The average user no longer wants a desktop. They want portable and ease of use - something windows 8 will be great at. Consumers can buy a tablet for use throughout the day (I can see students using it to take notes), and then when they get home they plug in a mouse and keyboard (maybe a external monitor as well) and now they have a desktop to do schoolwork. For the average consumer, they will have a tablet, laptop (with an attachable keyboard like the surface), and a desktop all in one device! You don't get any easier than that. Always having all the music, pictures and documents with them. That is where the consumer market (and Windows) is headed - converging into one device.
For us power users, we need our desktop. We need computing power for everything we do (along with at least 2 or 3 monitors
). For us, the desktop is not going away. If you don't like the new start screen (really the only negative) and you don't foresee getting use to it, then use 7. It'll last you a long time. Some people actually like the new interface on desktops, not necessarily all of Metro, but I do like the start screen. I will probably never use any Metro apps on my desktop, but all of the other improvements make it a worthwhile upgrade for me. I still have my same desktop from 7 and I never used the start menu anyways because I have everything pinned to my taskbar.

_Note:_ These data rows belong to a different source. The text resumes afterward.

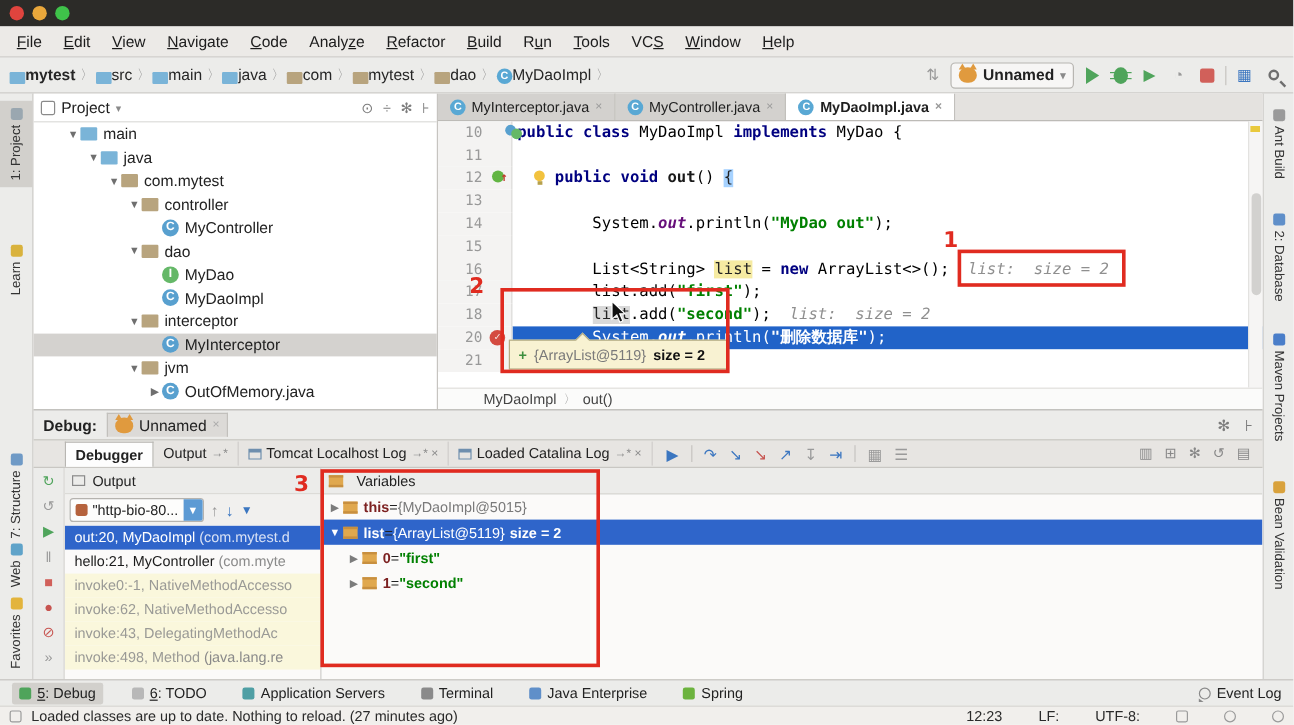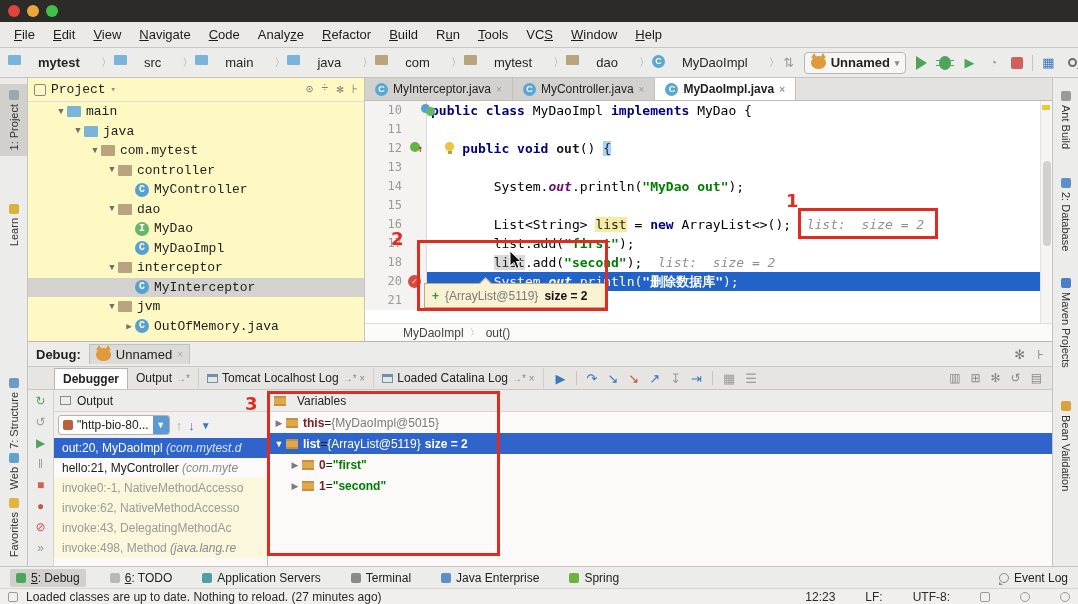--- a/index.html
+++ b/index.html
@@ -20,7 +20,7 @@
   
   .toolbar { position:absolute; left:0; top:48px; width:1078px; height:30px; background:#ececea; border-bottom:1px solid #c6c4c0; display:flex; align-items:center; padding:0 8px; }
   .crumbs { display:flex; align-items:center; gap:2px; flex:1; }
-  .crumb { display:flex; align-items:flex-start; gap:17px; font-size:13px; color:#262626; }
+  .crumb { display:flex; align-items:flex-end; gap:0; font-size:13px; color:#262626; }
   .crumb .sep { color:#9a9a9a; margin-left:4px; font-size:11px; }
   .mini-folder { width:13px; height:10px; border-radius:1px; position:relative; }
   .mf-blue { background:#7ab4d8; } .mf-tan { background:#b8a47e; }

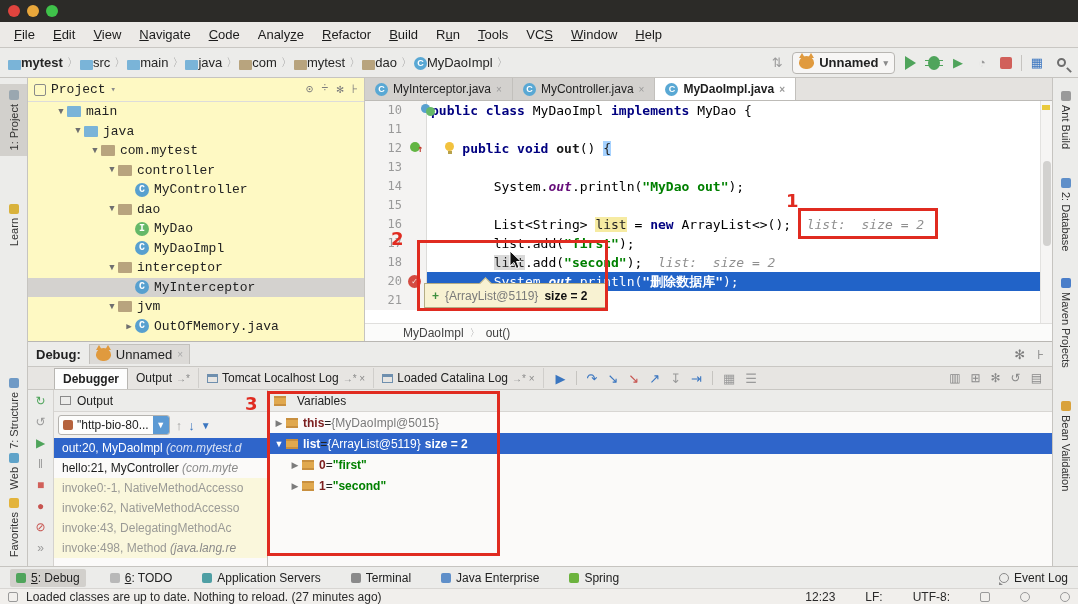--- a/index.html
+++ b/index.html
@@ -49,7 +49,7 @@
   .s-ico { width:10px; height:10px; border-radius:2px; }
 
   
-  .project { position:absolute; left:28px; top:78px; width:337px; height:263px; background:#fef9c3; border-right:1px solid #c6c4c0;font-family:Liberation Mono, monospace; }
+  .project { position:absolute; left:28px; top:78px; width:337px; height:263px; background:#ffffff; border-right:1px solid #c6c4c0; }
   .proj-head { height:24px; display:flex; align-items:center; padding:0 6px; gap:5px; border-bottom:1px solid #dddcda; color:#222; }
   .proj-head .ph-icons { margin-left:auto; display:flex; gap:8px; color:#7d7d7d; font-size:12px; }
   .tree { position:relative; font-size:13px; }

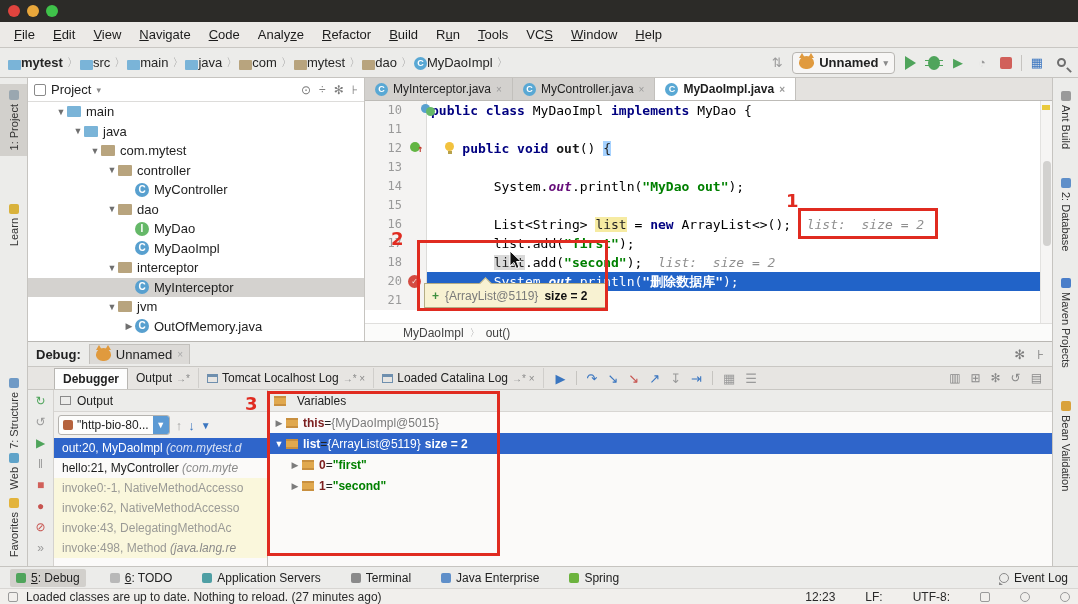--- a/index.html
+++ b/index.html
@@ -128,7 +128,7 @@
   .th-ico { width:10px; height:10px; border-radius:2px; background:#b5623c; }
   .frame-list { flex:1; font-size:12px; white-space:nowrap; overflow:hidden; }
   .frame-row { height:20px; line-height:20px; padding-left:8px; color:#1b1b1b; }
-  .frame-row .floc { font-style:italic; color:#8a8a8a; }
+  .frame-row .floc { color:#8a8a8a; }
   .frame-row.sel { background:#2f65ca; color:#fff; }
   .frame-row.sel .floc { color:#d9e2f5; }
   .frame-row.muted { background:#faf7dc; color:#9a9a96; }

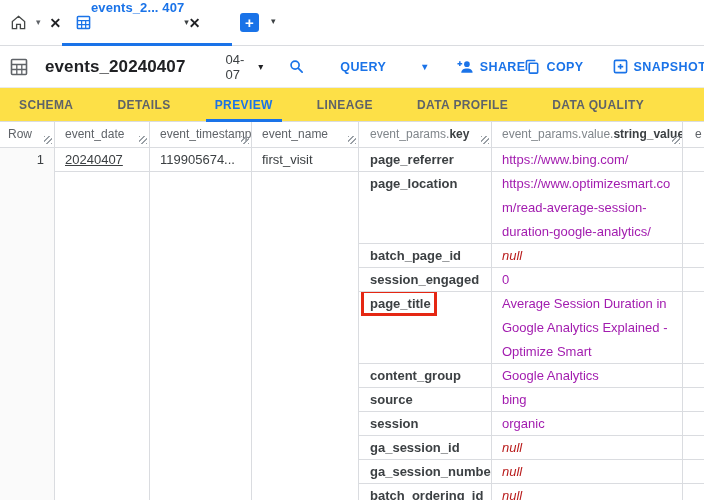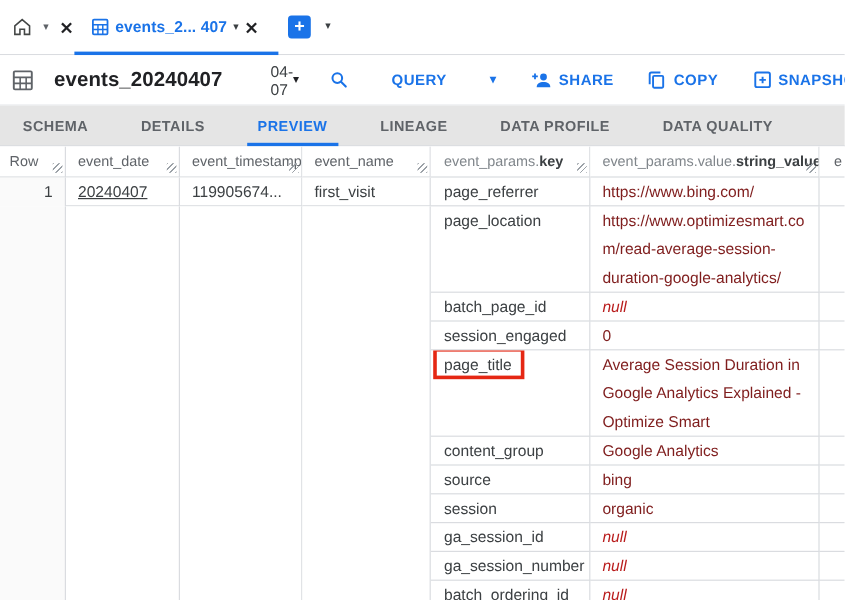--- a/index.html
+++ b/index.html
@@ -30,7 +30,7 @@
 
   .work-tab {
     position:absolute; left:62px; top:0; width:170px; height:45px;
-    display:flex; align-items:center; gap:5px; padding-left:14px;
+    display:flex; gap:0; padding-left:14px;
     background:#fff; cursor:pointer;
   }
   .work-tab .tab-underline {

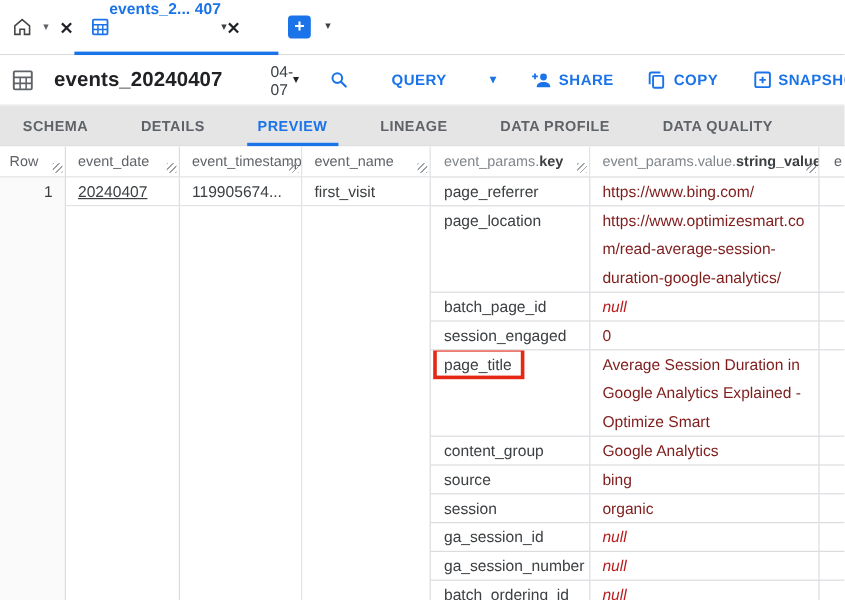--- a/index.html
+++ b/index.html
@@ -55,7 +55,7 @@
   .toolbar .title {
     margin-left:17px; font-size:17px; font-weight:700; color:#202124; letter-spacing:0.1px;
   }
-  .shard-select { margin-left:40px; display:flex; align-items:center; cursor:pointer; }
+  .shard-select { margin-left:40px; display:flex; align-items:center; gap:14px; cursor:pointer; }
   .shard-select .shard-val { font-size:13px; color:#3c4043; }
   .tb-action {
     display:flex; align-items:center; gap:6px; color:#1a73e8;

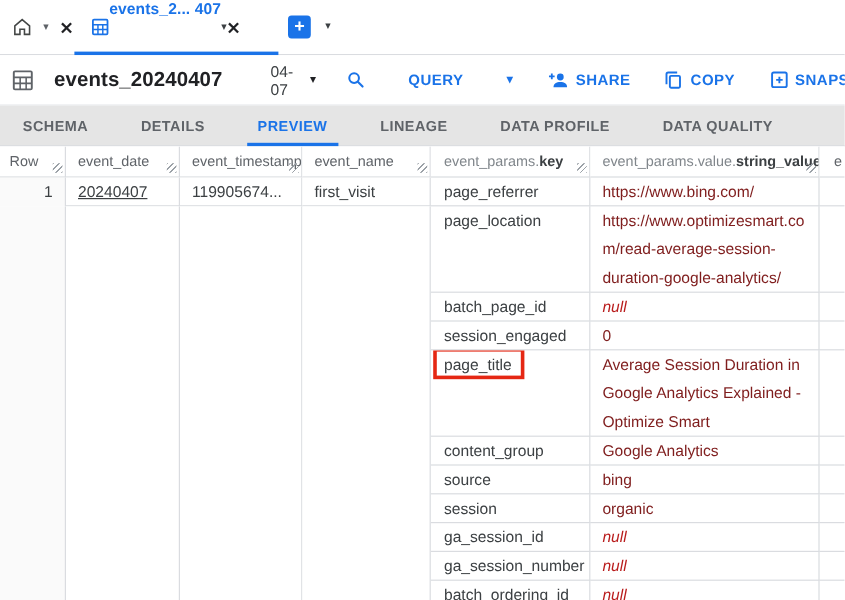--- a/index.html
+++ b/index.html
@@ -63,7 +63,7 @@
   }
   .tb-action.query { margin-left:26px;gap:36px; }
   .tb-action.share { margin-left:29px; }
-  .tb-action.copy  { margin-left:29px; }
+  .tb-action.copy  { }
   .tb-action.snap  { margin-left:29px;text-align:right; }
   .trash-btn { margin-left:auto; margin-right:3px; cursor:pointer; display:flex; }
 

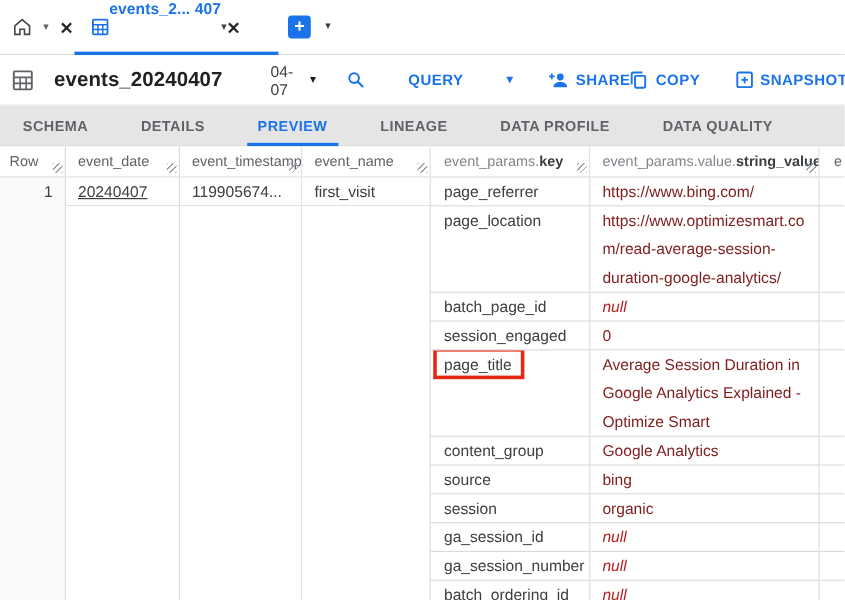--- a/index.html
+++ b/index.html
@@ -71,7 +71,7 @@
   .subtabs {
     position:absolute; left:0; top:88px; width:704px; height:34px;
     display:flex; align-items:stretch; padding-left:10px; border-bottom:1px solid #dadce0;
-    background:#e5e5e5;
+    background:#fde047;
   }
   .subtab {
     display:flex; align-items:center; padding:0 9px; margin-right:26px;

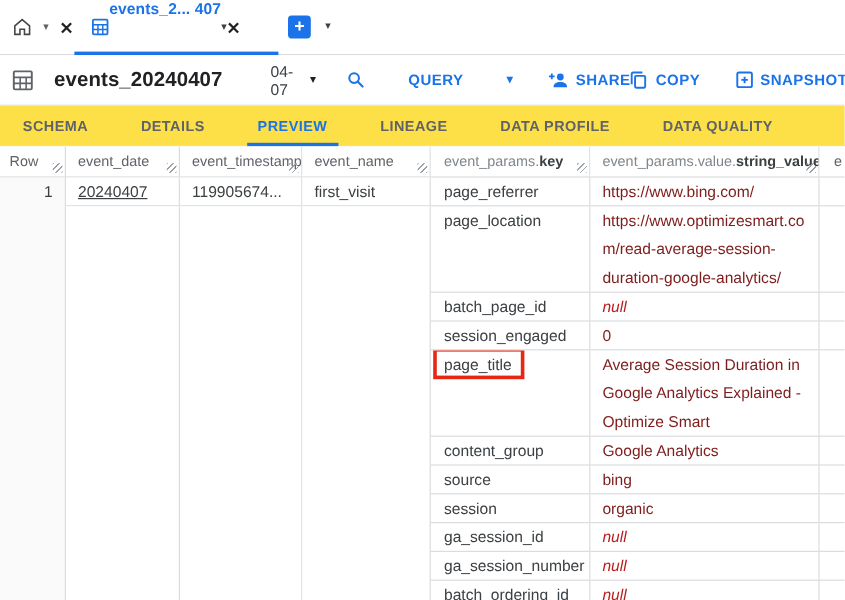--- a/index.html
+++ b/index.html
@@ -126,7 +126,7 @@
   .pkey {
     width:133px; border-right:1px solid #dadce0; border-bottom:1px solid #dadce0;
     font-size:13px; line-height:24px; color:#3c4043; padding:0 8px 0 11px;
-    position:relative; white-space:nowrap; overflow:hidden;
+    position:relative; white-space:nowrap; overflow:hidden;font-weight:bold;
   }
   .pval {
     width:191px; border-right:1px solid #dadce0; border-bottom:1px solid #dadce0;

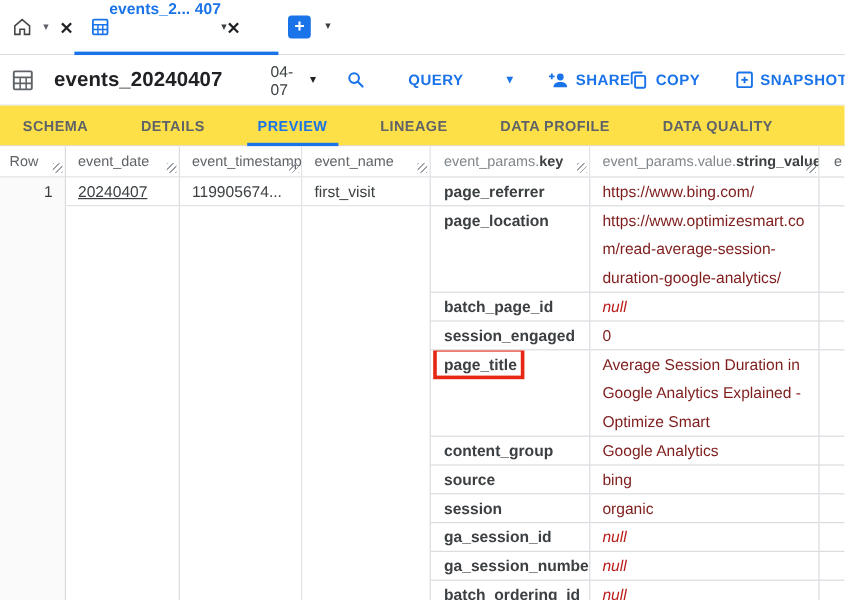--- a/index.html
+++ b/index.html
@@ -130,7 +130,7 @@
   }
   .pval {
     width:191px; border-right:1px solid #dadce0; border-bottom:1px solid #dadce0;
-    font-size:13px; line-height:24px; color:#7f1d1d; padding:0 9px 0 10px;
+    font-size:13px; line-height:24px; color:#a21caf; padding:0 9px 0 10px;
     overflow:hidden; overflow-wrap:anywhere;
   }
   .pextra { flex:1; border-bottom:1px solid #dadce0; }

I think most of the kinks in Metro will be ironed by Windows 9, and will be released much faster than 7->8. Windows will always be coded on the new Windows in development (MS dogfoods all their own software), so we are not going to see any radical changes to the desktop anytime soon.
tl;dr - People don't want to upgrade (not off XP, even more not off 7), so MS is moving to a new market, one which is converging consumer devices. For the average consumer, desktops are on their way out (but Windows will still always have the desktop for power users).